Ok, I have read about 4 books in the past couple of days and have been reading all the posts I can find. I have come up with a rule sheet to assist me in deciding if a property is even worth a look. Please let me know thoughts and if something else should be added. Keep in mind, this is just the looking stage. If a property basically passes, I would look into it further. Still working on it.
Also, this would be my FIRST rental property so I am trying to be semi-strict.
Duplex Rules
Must be side by side unit. No up/down.
Must be 3 bdr each.
Must be currently rented.
Must be renting under estimated market rates by at least 10%.
Must have a GRM of 9 or less.
Must be able to show positive cash flow after all possible expenses (including hypothetical issues) are factored in of at least $100 per month per unit.
Must be under $60,000
Must be able to negotiate to a price below estimated FMV
Must not be a rehab duplex.
Must not let me own personal feelings about the property/area interfere. Numbers count.
Would consider a triplex.
Seller financing or carrying is a plus option to have.
Right now, I am in Nevada and am looking around at Ohio (IE Dayton, Columbus, etc). I also looked at Buffalo NY and San Antonio TX.
Why just 3 br properties. You will narrow your search down to only a very few properties and the bigger buildings will be selling for bigger bucks. Less brs usually mean more turnover especially i brs.
If you factor in hypothetical factors nothing will ever cash flow.

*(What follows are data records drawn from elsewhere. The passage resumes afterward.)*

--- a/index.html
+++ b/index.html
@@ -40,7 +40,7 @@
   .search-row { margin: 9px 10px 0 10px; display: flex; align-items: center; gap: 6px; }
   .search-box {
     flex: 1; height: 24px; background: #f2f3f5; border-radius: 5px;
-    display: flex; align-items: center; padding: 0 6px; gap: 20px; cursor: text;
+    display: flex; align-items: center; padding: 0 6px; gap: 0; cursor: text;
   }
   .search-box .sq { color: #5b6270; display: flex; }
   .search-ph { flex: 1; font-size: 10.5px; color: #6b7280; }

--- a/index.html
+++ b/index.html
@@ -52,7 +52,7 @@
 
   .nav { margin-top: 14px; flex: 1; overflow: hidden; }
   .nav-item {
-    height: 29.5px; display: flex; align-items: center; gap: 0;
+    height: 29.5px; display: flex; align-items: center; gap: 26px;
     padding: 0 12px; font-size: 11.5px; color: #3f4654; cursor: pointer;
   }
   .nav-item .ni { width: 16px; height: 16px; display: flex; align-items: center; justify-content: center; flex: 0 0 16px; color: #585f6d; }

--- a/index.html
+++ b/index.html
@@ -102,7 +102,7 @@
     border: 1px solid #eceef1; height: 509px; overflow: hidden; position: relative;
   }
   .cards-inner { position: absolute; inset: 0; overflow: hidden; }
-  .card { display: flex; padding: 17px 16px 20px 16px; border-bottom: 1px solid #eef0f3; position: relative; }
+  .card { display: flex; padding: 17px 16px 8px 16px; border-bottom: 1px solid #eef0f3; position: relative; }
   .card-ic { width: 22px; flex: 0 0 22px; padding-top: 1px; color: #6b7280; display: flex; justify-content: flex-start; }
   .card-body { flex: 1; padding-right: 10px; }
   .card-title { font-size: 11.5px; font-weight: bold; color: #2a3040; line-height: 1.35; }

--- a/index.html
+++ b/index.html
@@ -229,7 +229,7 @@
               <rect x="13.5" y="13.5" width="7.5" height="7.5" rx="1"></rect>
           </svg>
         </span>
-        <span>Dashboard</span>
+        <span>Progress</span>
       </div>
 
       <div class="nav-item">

There are too many things that can go wrong and a some of them will.
You are going to find the better deals to be rehabs.

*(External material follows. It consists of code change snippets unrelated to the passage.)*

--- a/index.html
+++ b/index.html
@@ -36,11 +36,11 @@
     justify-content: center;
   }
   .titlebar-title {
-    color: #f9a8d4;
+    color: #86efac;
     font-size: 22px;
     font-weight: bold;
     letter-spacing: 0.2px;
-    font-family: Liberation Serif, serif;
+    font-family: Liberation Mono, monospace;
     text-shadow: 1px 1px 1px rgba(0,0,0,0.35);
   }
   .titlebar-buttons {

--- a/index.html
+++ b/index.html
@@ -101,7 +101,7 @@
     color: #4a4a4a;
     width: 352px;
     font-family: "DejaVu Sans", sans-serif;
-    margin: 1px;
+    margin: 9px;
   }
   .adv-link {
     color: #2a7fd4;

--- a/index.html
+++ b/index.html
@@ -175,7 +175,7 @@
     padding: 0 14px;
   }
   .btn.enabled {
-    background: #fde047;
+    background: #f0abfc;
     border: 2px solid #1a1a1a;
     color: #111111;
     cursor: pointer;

Better option is to get seller to discount whatever note he may be willing to carry by 50% for cash now.
What kind of personal feelings? You do not need to love the area but If you need a gun to collect rent stay away.
Why under $60,000. Loans under $50,000 are hard to find and so are duplexes under $60,000. I just bought one for $12,900 but I had a really hard time finding a loan. I got a private investor loan at 12%. It needs $7000 rehab but will rent for $600 per month. If you can get deals like this why pass because it is only 1 br or does not fit some of your other criteria.

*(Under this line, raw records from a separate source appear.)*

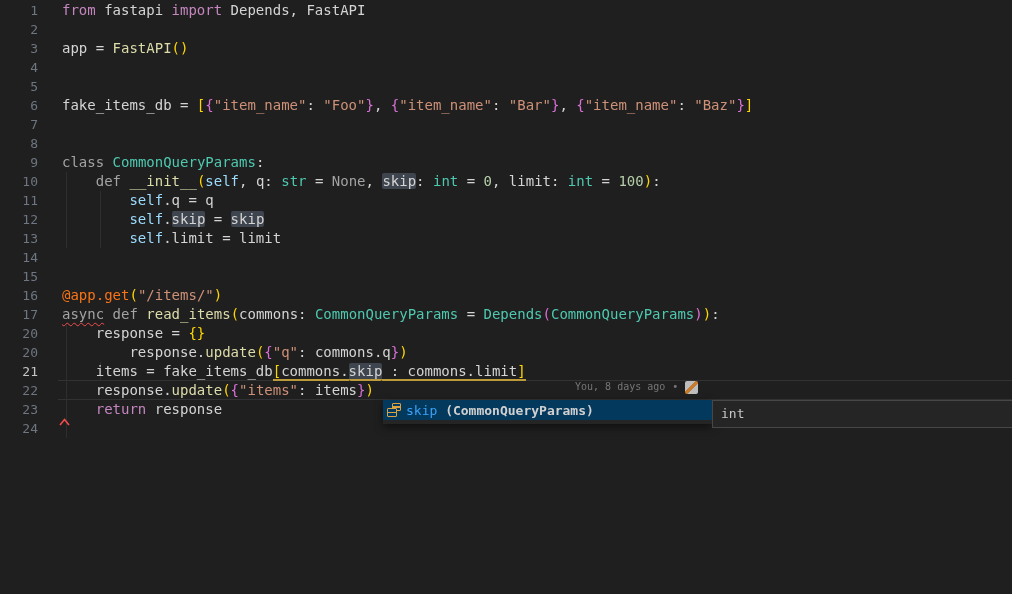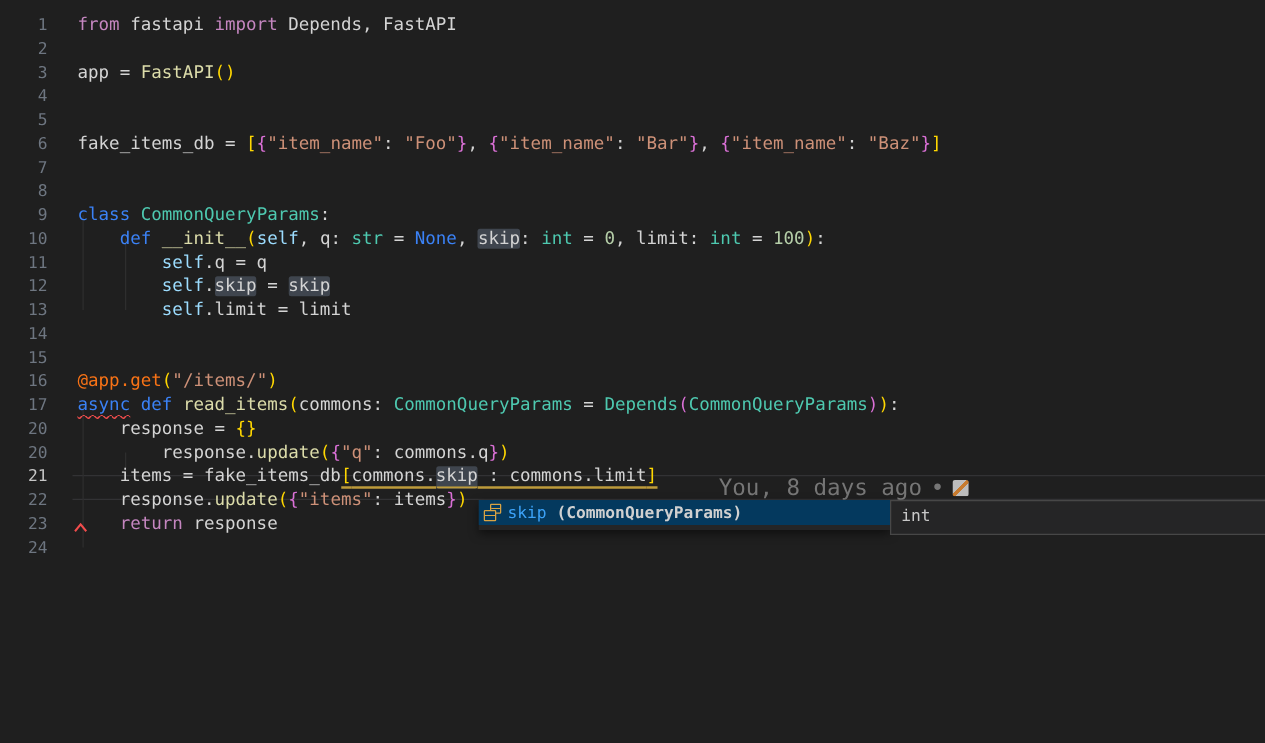--- a/index.html
+++ b/index.html
@@ -10,7 +10,7 @@
   }
   
   .editor{position:absolute;inset:0;}
-  .lines{position:relative;z-index:1;padding-top:11px;}
+  .lines{position:relative;z-index:1;padding-top:1px;}
   .line{height:19px;line-height:19px;white-space:pre;font-size:14px;color:#d4d4d4;}
   .ln{display:inline-block;width:38px;margin-right:24px;text-align:right;
       color:#6e7681;font-size:13px;}

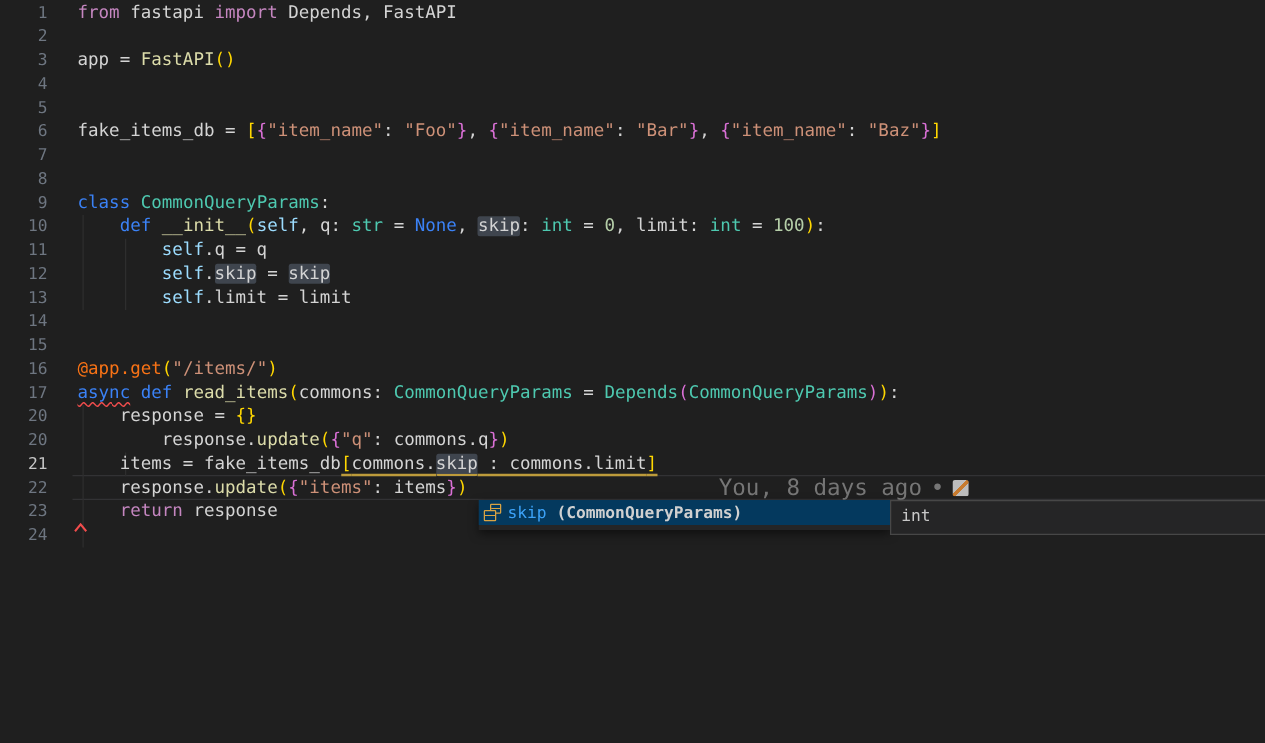--- a/index.html
+++ b/index.html
@@ -18,7 +18,7 @@
   
   .tok-t{color:#d4d4d4;}
   .tok-kc{color:#c586c0;}
-  .tok-kb{color:#3b82f6;}
+  .tok-kb{color:#a3a3a3;}
   .tok-cl{color:#4ec9b0;}
   .tok-fn{color:#dcdcaa;}
   .tok-dec{color:#f97316;}

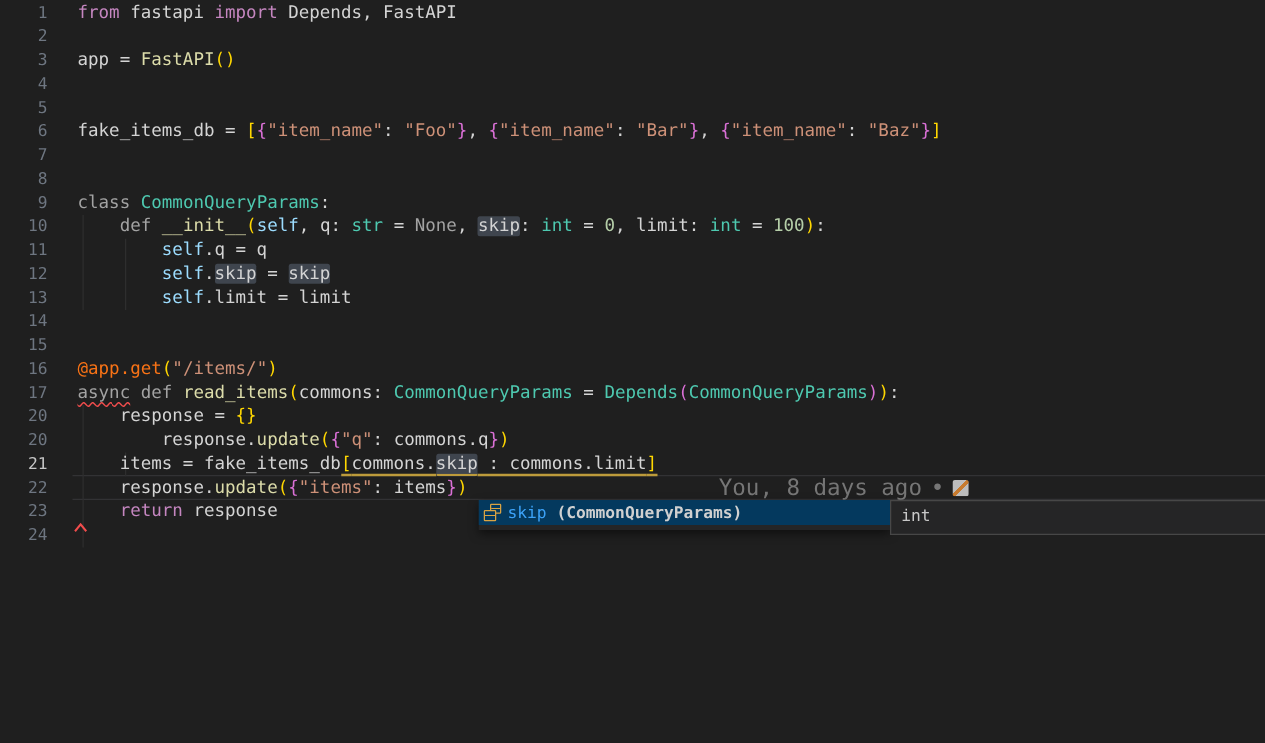--- a/index.html
+++ b/index.html
@@ -41,8 +41,8 @@
   .g4{left:100px;top:362px;height:19px;}
   
   .blame{position:absolute;left:575px;top:381px;height:19px;z-index:2;
-         display:flex;align-items:center;gap:7px;white-space:pre;
-         color:#767676;font-size:18px;}
+         display:flex;align-items:flex-start;gap:7px;white-space:pre;
+         color:#767676;font-size:10px;}
   .memo-icon{display:inline-block;width:13px;height:13px;border-radius:2px;
      background:#bdbdbd;
      background-image:linear-gradient(135deg,transparent 42%,#c77b2f 42%,#c77b2f 58%,transparent 58%);}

Although I agree it’s a good idea to have “guidelines”, I’d steer clear of set-in-stone “rules” that you set up for yourself. You’ll wind up missing many great deals.
We’ve been landlording for almost 10 years. We mostly buy and hold, as our primary goal is long-term income for early retirement. We’re about to branch out more and do some rehabbing and possibly other types of deals, as well.
I evaluate each deal/property on its own merits. What are the plusses & minuses? What’s the best case scenario and worst case scenario with this property? After doing a few deals you’ll develop what I call gut-instinct. I’m fortunate to have good gut-instinct. When I follow it, it has never failed me yet. The times I’ve gone against it (because I was desparate to fill a vacancy is a GREAT example) I’ve been burned every time. That’s not to say JUST follow your instincts and never do your homework on a property. It has to ALL work, but don’t ignore what your gut instinct is telling you about a place.
I’d say just get out there and buy something. You can read every book in the universe about any given topic, but until you ‘just do it’ you’ll never really get “it”. Have fun with it, treat it as a business, and keep asking questions!
I guess I should have put that I Prefer 3bdr but yes, I am a novice so that one is up in the air. I might find that in the area, other types are fine or better.
When I said hypothetical expenses, I did not mean things like “ok the AC goes out”. I meant coming up with a figure, say 40%, and assume that “might” be the expenses.
As to rehabs, well this is my FIRST prop and cashflow is king. I can’t risk buying a rehab, not knowing what to do, getting no cash flow, and then getting discouraged. I will mix these in later on.
I see duplexes under 60k left and right in places like Ohio and upstate NY. Hundreds. I have seen decent number around San Antonio for 60-80k.
Karlakr,
Buying and holding is my thing on these, which is why cashflow means the world.
Yea, I plan to get out there and get something this summer. Right now I am just learning what I can before hand.
For loan purposes, should I look a little higher like 100k duplexes? I found some from 100-150k but these are normally selling at GRMs up in the 10-15 range and the rents are too low in the area to support all expenses. I definitely don’t want to find properties and find out that I can’t get a loan easily.
I cant agree more with Karla, When it comes to the get rich quick self help books, you reach a point of diminishing returns when all you do is read instead of do. I like your general formula, I use a %30 vacancy/repair buffer in my figures, and the rest is more or less common sence and instinct.
And for the record, the best flowing property I own at the moment is in the worst nehiborhood in my city.
I have personaly seen illeagle guns on the property in fact, but being a savy landloard that has read his fill of how to win friends and influence people, I do not need one to collect. Having said all that, I would not recomend ultra-ghetto to the novice landloard, Keeping tenants happy and paying in any givin market or nehiborhood is a matter of personal style and learned skill that sometimes still lets me down… When things DO go bad with a tennant, It is an undeniable fact that it is FAR less stressfull when there is no thret of physical confrontation (or murder LOL).